▶ **Source material**
---*---
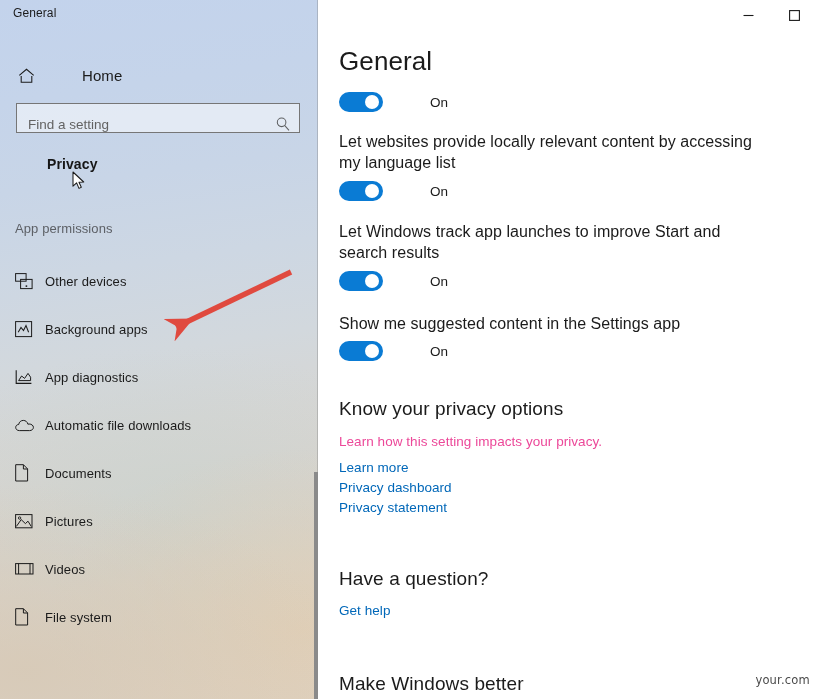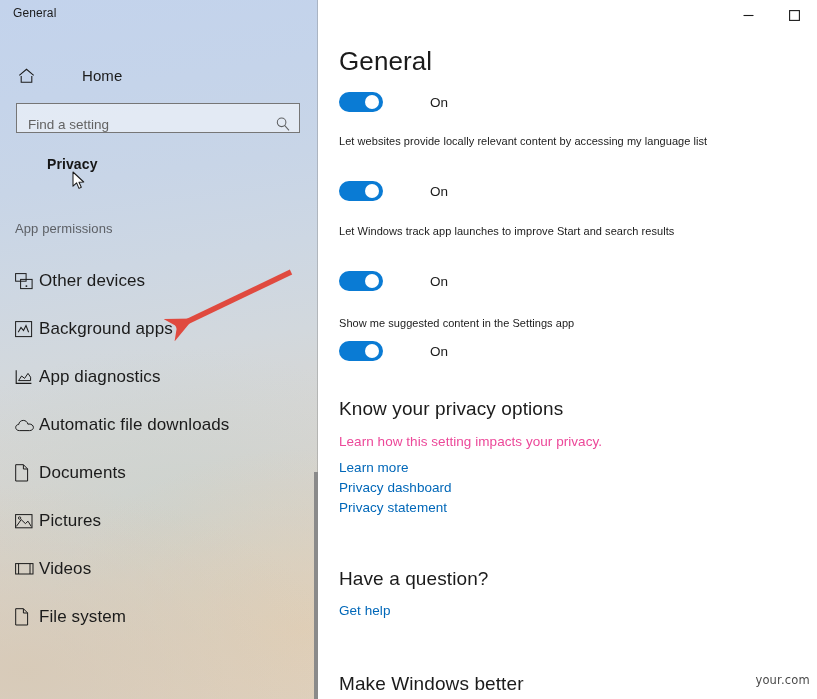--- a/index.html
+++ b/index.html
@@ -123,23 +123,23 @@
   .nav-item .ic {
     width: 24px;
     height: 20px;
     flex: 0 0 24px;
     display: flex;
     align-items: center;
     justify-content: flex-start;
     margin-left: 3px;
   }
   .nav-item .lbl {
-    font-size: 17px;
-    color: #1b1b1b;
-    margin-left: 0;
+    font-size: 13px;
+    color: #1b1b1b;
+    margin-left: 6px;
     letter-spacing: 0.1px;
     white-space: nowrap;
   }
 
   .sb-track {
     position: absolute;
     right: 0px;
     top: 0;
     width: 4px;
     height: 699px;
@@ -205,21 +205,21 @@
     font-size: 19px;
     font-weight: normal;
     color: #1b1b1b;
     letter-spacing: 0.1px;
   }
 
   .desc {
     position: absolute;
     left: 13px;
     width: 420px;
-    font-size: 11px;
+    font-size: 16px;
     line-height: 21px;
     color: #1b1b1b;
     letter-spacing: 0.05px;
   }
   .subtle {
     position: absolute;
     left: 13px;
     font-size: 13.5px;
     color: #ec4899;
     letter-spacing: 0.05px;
---*---
Take every line from the data above that holds "color" and copy it out.

▶ **Written solution**
-    color: #1b1b1b;
+    color: #1b1b1b;
     color: #1b1b1b;
     color: #1b1b1b;
     color: #ec4899;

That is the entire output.